Two alternative conformations for the side chain of 12M2 were modeled. Key interacting amino acid residues shown
in stick representation and labeled. Cation−π-stacking
interactions and hydrogen bonds are highlighted by dashed and dotted
lines, respectively. (C) Binding mode B, with second α-Cbtx
molecule (dark cyan), from same structure with interacting residues
drawn as in (B). (D) Binding mode A leads to conformational changes
in α-Cbtx (light cyan) compared to the structure observed of
α-Cbtx from Naja naja siamensis (dark gray, PDB 2CTX, root-mean-square deviation (rmsd) 1,31 Å), Naja naja oxania (light gray, PDB 1NTN, rmsd 1.7 Å),
or Naja naja kaouthia in complex with
AChBP (green, PDB 1YI5, rmsd 1.47 Å). The greatest displacement is observed in loop
II (11 Å) and loop III (4.7 Å). (E) Binding mode B (cyan)
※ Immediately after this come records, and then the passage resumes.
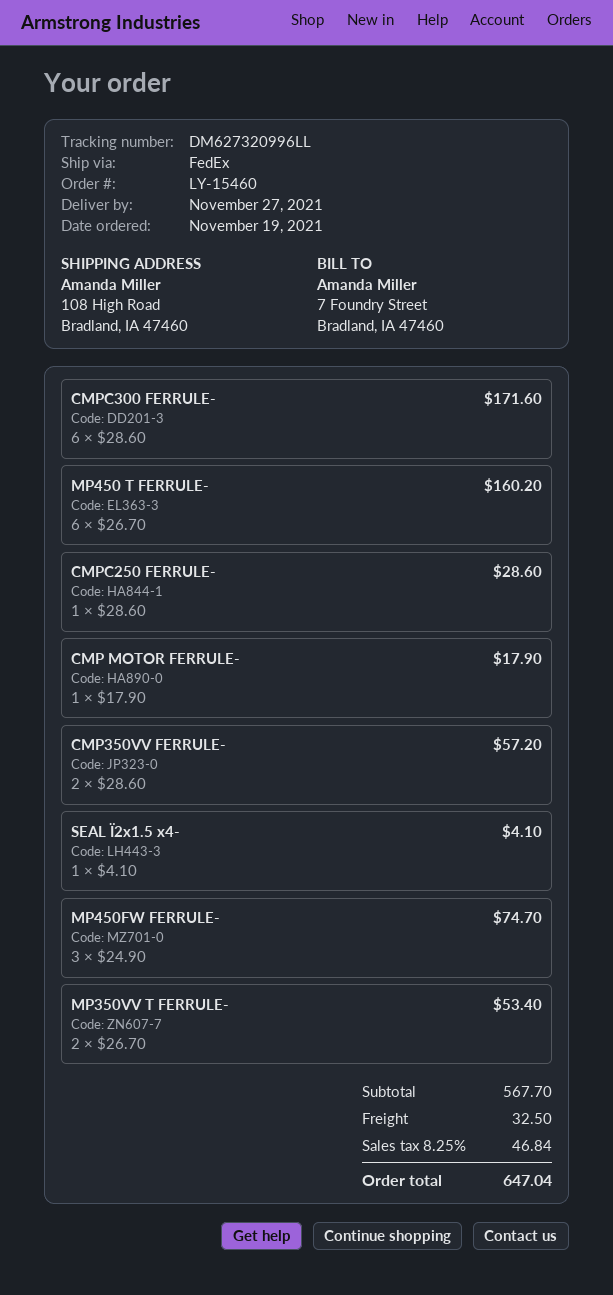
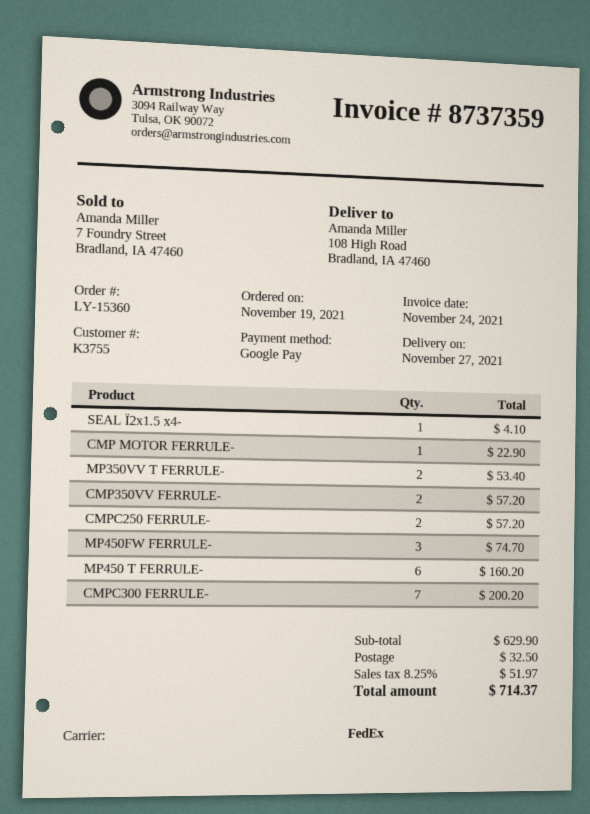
order number: LY-15460 -> LY-15360
CMPC300 FERRULE-: 6 for 171.60 -> 7 for 200.20
CMPC250 FERRULE-: 1 for 28.60 -> 2 for 57.20
CMP MOTOR FERRULE-: 1 for 17.90 -> 1 for 22.90
subtotal: 567.70 -> 629.90
tax: 8.25% = 46.84 -> 8.25% = 51.97
total: 647.04 -> 714.37

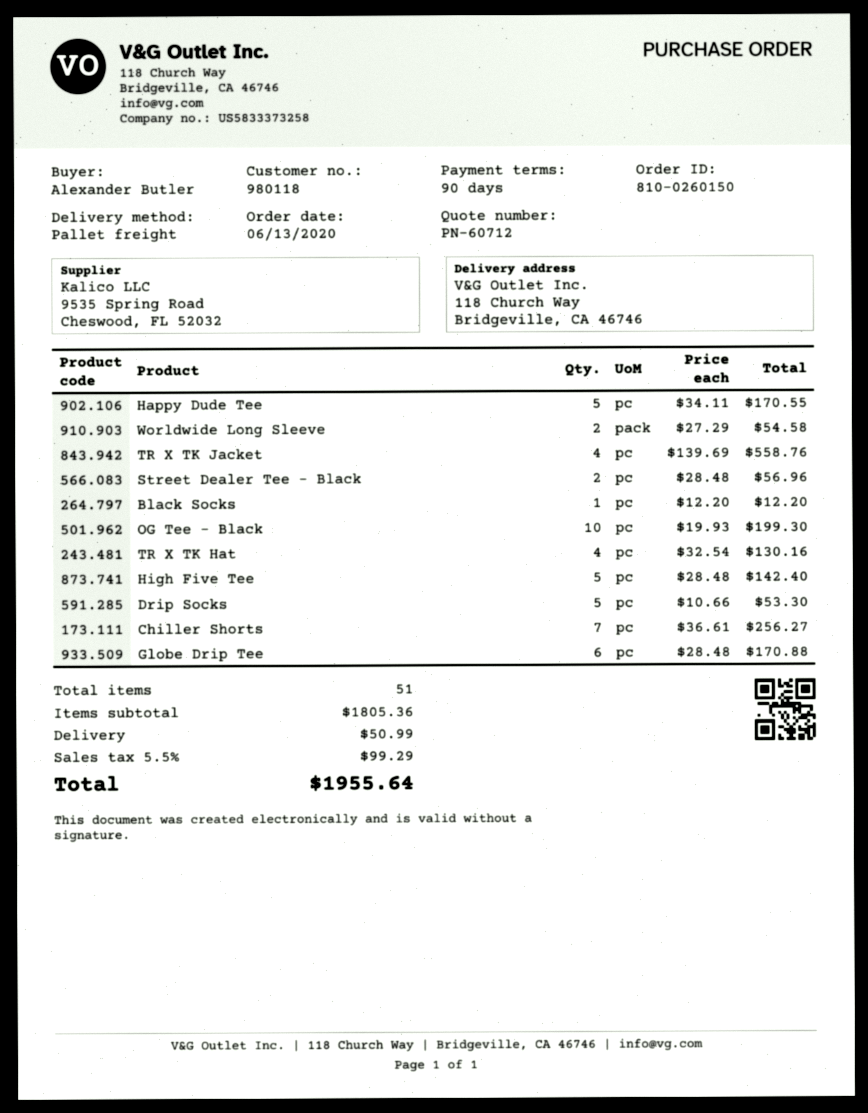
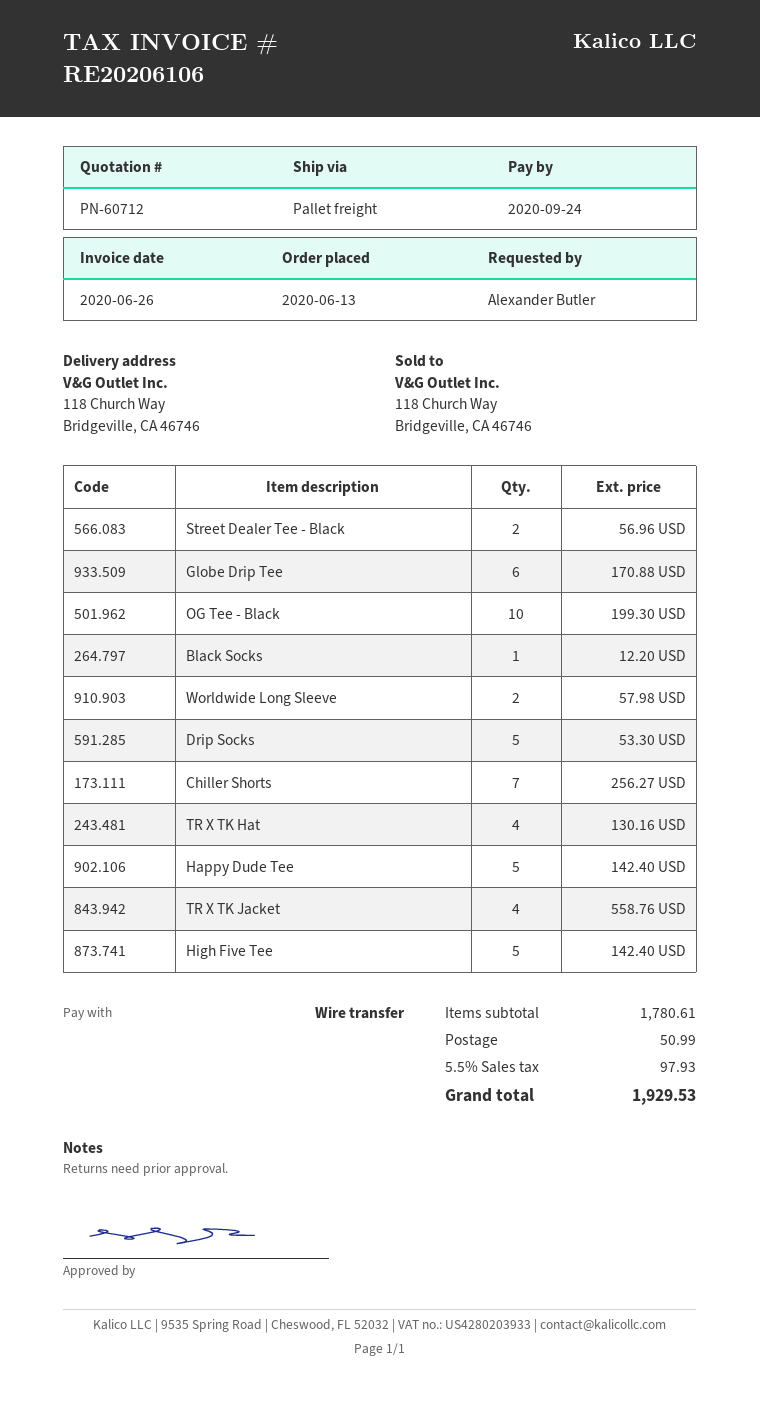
Happy Dude Tee: 5 for 170.55 -> 5 for 142.40
Worldwide Long Sleeve: 2 for 54.58 -> 2 for 57.98
subtotal: 1805.36 -> 1780.61
tax: 5.5% = 99.29 -> 5.5% = 97.93
total: 1955.64 -> 1929.53

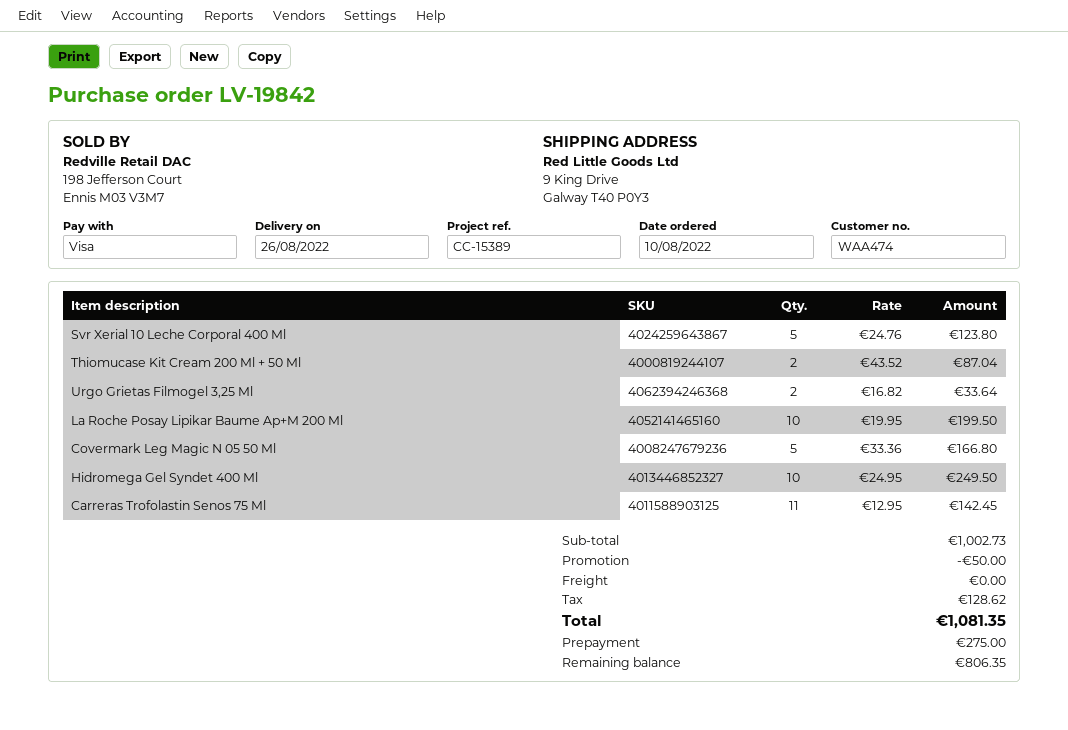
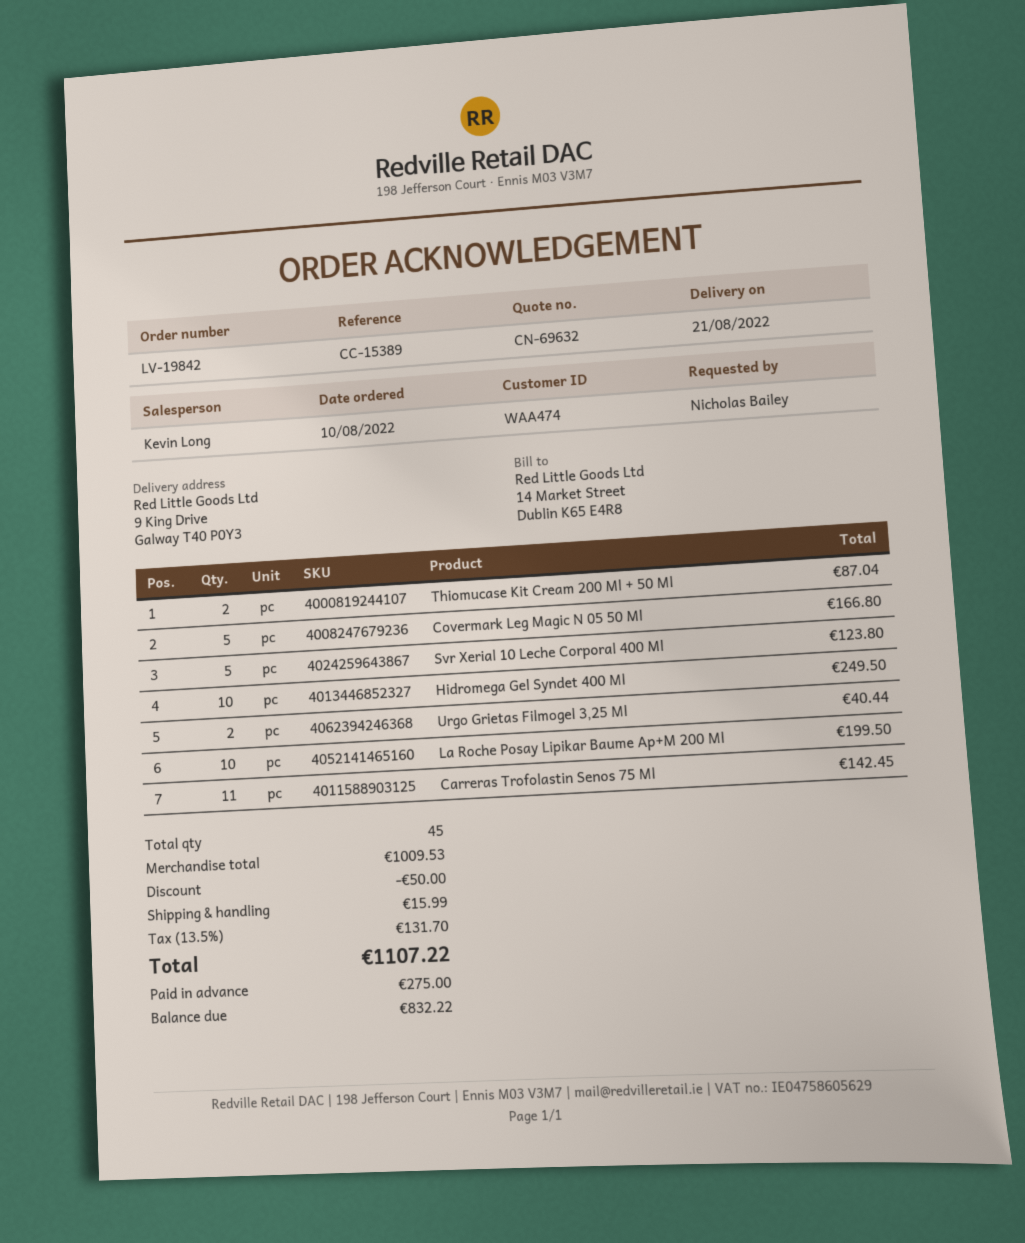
delivery date: 2022-08-26 -> 2022-08-21
Urgo Grietas Filmogel 3,25 Ml: 2 for 33.64 -> 2 for 40.44
subtotal: 1002.73 -> 1009.53
shipping: 0.00 -> 15.99
tax: 128.62 -> 131.70
total: 1081.35 -> 1107.22
balance: 806.35 -> 832.22

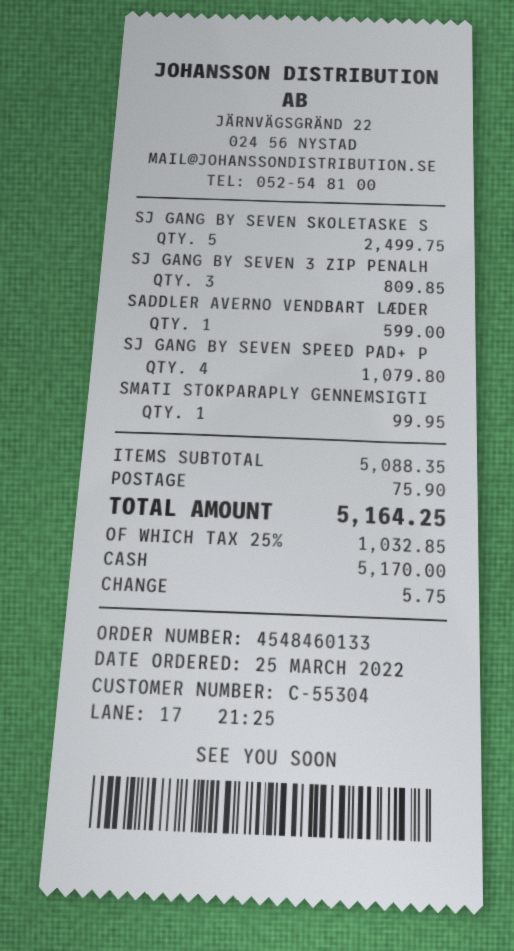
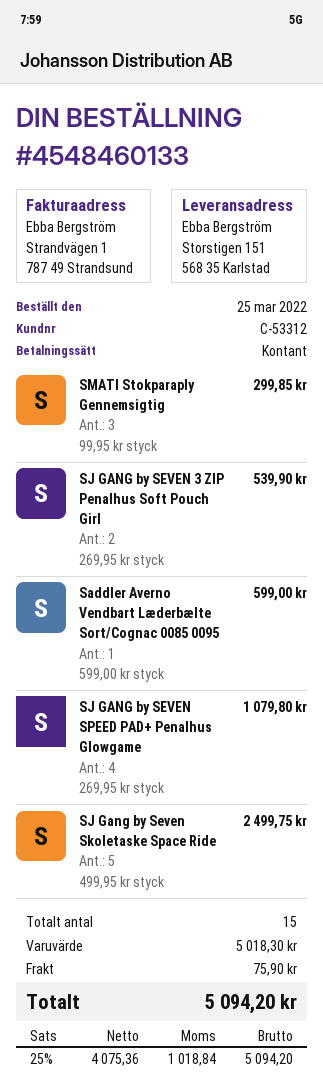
customer number: C-55304 -> C-53312
SJ GANG BY SEVEN 3 ZIP PENALH: 3 for 809.85 -> 2 for 539.90
SMATI STOKPARAPLY GENNEMSIGTI: 1 for 99.95 -> 3 for 299.85
subtotal: 5088.35 -> 5018.30
tax: 25% = 1032.85 -> 25% = 1018.84
total: 5164.25 -> 5094.20

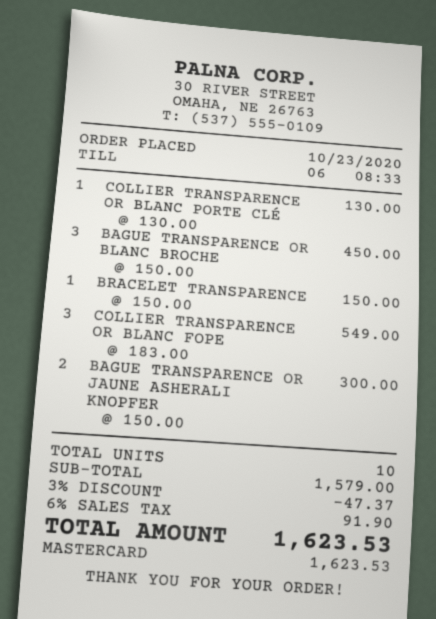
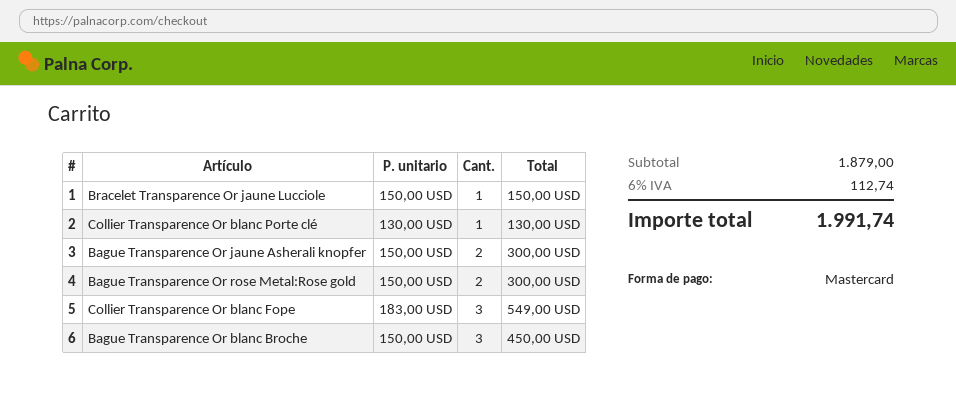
Bague Transparence Or rose Metal:Rose gold: none -> 2 x 150.00 = 300.00
subtotal: 1579.00 -> 1879.00
discount: 3% = 47.37 -> none
tax: 6% = 91.90 -> 6% = 112.74
total: 1623.53 -> 1991.74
resembles more closely previously reported structures of α-Cbtx
from Naja naja siamensis (dark gray,
rmsd 1,07 Å), Naja naja oxania (light gray, rmsd 0.67 Å), or Naja naja kaouthia in complex with AChBP (green, rmsd 0.87 Å). (F) Interaction
of α-Bgtx (blue) loop II with the principal (α subunit)
and complementary (δ subunit) faces of the muscle nAChR (pink,
PDB 6UWZ). Key
interacting residues drawn as in (B).